Start of Given records
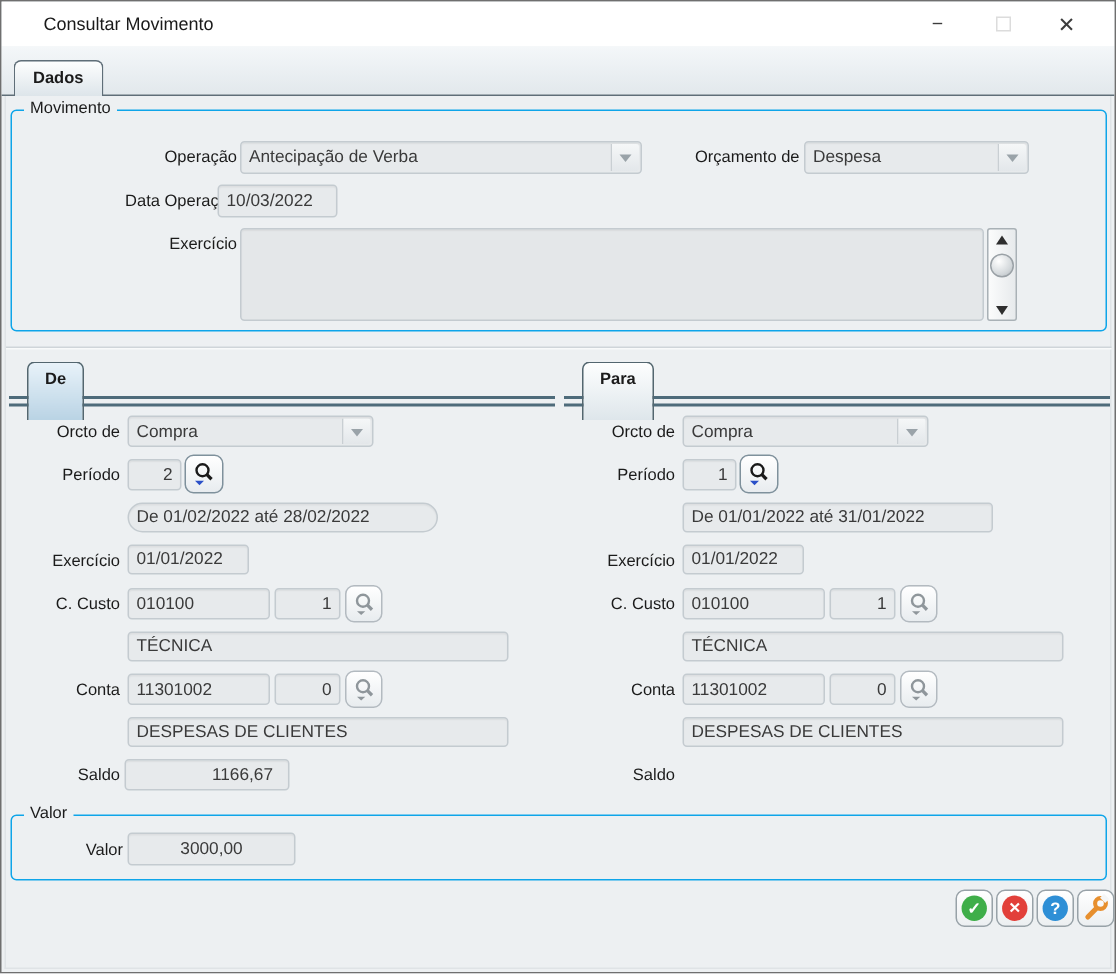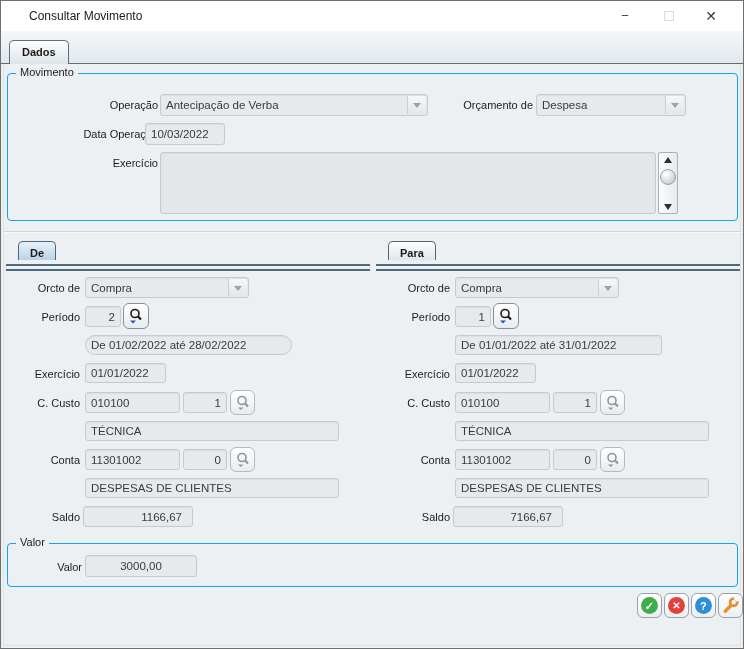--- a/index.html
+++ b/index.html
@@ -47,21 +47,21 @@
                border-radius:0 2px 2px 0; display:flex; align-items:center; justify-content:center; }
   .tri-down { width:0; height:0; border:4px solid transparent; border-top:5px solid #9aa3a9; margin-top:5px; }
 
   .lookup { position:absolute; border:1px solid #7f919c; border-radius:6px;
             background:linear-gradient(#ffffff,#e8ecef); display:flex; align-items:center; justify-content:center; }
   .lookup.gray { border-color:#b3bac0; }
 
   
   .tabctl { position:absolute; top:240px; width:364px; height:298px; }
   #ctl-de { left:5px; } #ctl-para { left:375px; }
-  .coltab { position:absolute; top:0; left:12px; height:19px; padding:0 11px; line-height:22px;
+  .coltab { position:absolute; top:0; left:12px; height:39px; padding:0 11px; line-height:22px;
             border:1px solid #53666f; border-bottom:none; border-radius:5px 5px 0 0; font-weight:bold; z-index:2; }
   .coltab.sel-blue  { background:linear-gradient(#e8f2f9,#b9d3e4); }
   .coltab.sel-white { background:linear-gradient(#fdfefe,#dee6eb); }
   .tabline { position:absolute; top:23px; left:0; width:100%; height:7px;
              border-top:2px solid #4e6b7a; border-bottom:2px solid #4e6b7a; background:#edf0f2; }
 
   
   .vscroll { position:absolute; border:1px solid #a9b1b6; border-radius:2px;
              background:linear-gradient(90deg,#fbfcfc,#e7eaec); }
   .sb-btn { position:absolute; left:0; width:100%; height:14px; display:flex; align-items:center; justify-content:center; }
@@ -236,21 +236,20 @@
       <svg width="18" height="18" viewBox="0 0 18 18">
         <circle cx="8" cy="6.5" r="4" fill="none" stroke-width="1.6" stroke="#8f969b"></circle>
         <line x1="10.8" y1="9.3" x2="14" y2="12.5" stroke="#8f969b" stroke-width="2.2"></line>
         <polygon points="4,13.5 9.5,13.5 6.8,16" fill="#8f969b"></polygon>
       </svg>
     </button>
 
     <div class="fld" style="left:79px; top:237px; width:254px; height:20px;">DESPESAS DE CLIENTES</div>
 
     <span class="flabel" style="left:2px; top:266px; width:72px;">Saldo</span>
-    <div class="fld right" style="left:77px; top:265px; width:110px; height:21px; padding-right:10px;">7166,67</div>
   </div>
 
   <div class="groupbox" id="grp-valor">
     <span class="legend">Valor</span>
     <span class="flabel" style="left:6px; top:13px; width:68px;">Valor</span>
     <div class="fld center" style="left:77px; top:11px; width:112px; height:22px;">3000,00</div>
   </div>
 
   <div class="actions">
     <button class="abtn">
End of Given records
Start of Given records
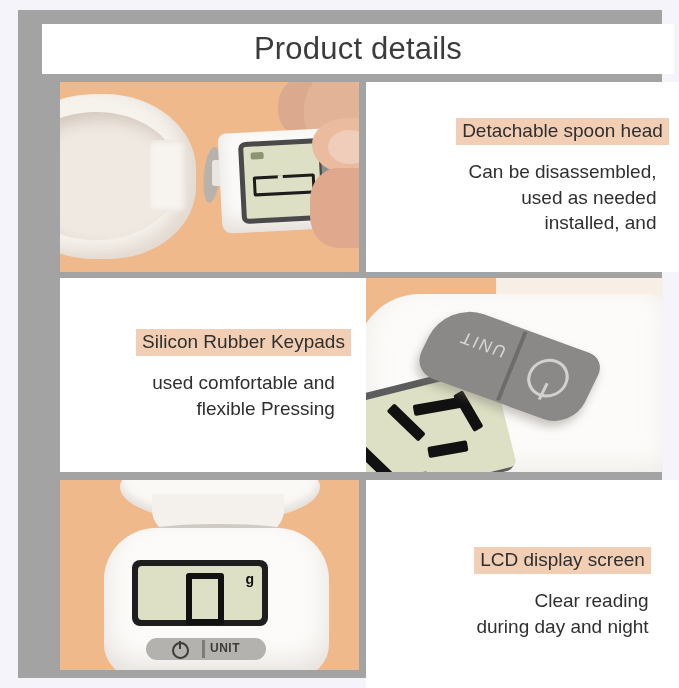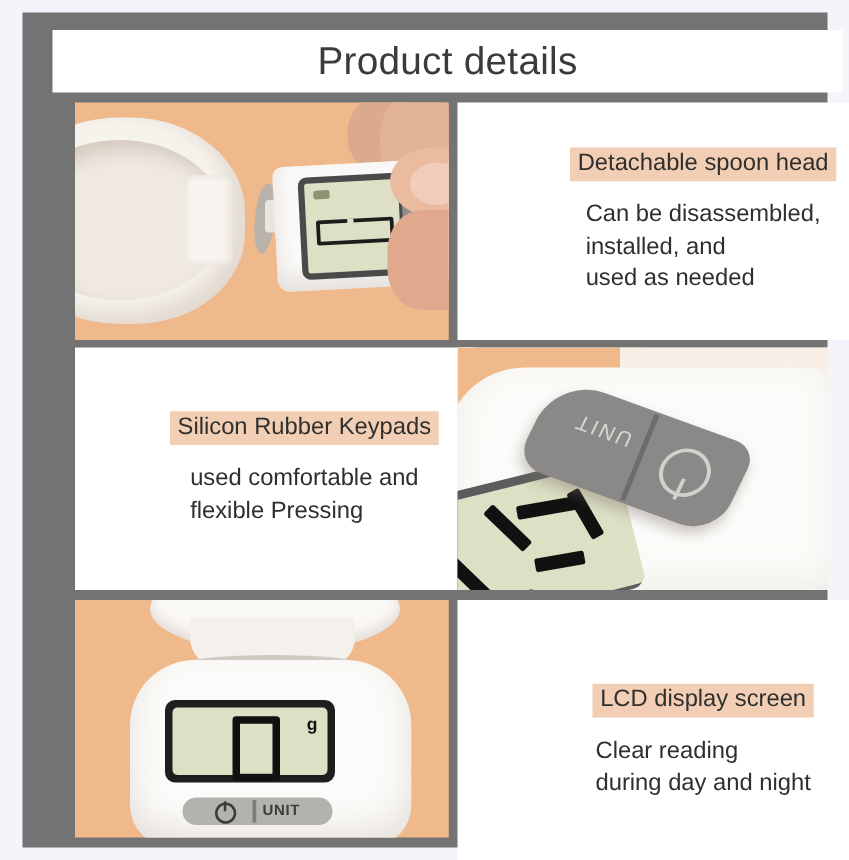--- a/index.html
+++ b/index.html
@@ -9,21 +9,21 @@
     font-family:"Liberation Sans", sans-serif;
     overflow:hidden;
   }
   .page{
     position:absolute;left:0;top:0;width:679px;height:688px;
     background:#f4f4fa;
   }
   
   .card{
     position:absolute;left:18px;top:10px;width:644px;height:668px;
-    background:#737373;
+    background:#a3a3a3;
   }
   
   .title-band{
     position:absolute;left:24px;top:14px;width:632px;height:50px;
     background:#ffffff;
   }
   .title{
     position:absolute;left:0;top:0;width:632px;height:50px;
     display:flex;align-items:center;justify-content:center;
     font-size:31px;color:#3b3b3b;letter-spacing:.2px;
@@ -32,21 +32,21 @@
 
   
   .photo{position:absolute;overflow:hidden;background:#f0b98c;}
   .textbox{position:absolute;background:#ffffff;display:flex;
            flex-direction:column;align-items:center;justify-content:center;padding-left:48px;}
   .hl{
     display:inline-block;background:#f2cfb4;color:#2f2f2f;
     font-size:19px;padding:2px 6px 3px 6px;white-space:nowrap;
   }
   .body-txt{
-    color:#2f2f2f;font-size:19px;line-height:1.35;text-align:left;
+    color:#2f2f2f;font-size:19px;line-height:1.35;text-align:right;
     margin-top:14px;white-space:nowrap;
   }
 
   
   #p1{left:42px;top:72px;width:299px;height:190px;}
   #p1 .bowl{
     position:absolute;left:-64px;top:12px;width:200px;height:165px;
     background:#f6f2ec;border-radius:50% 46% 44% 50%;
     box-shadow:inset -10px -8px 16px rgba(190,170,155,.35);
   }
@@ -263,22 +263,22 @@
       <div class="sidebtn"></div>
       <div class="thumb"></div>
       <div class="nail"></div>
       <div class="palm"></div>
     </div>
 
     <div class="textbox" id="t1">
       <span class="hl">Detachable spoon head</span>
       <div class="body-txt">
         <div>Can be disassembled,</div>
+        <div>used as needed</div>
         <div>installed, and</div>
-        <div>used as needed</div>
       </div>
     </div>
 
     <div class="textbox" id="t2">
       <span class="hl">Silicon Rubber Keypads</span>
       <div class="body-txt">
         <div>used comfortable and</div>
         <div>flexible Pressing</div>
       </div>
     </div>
End of Given records
Directions =
Locate the lines above that contain "style" and copy them.

Answer space =
     <div class="fld" style="left:79px; top:237px; width:254px; height:20px;">DESPESAS DE CLIENTES</div>
     <span class="flabel" style="left:2px; top:266px; width:72px;">Saldo</span>
-    <div class="fld right" style="left:77px; top:265px; width:110px; height:21px; padding-right:10px;">7166,67</div>
     <span class="flabel" style="left:6px; top:13px; width:68px;">Valor</span>
     <div class="fld center" style="left:77px; top:11px; width:112px; height:22px;">3000,00</div>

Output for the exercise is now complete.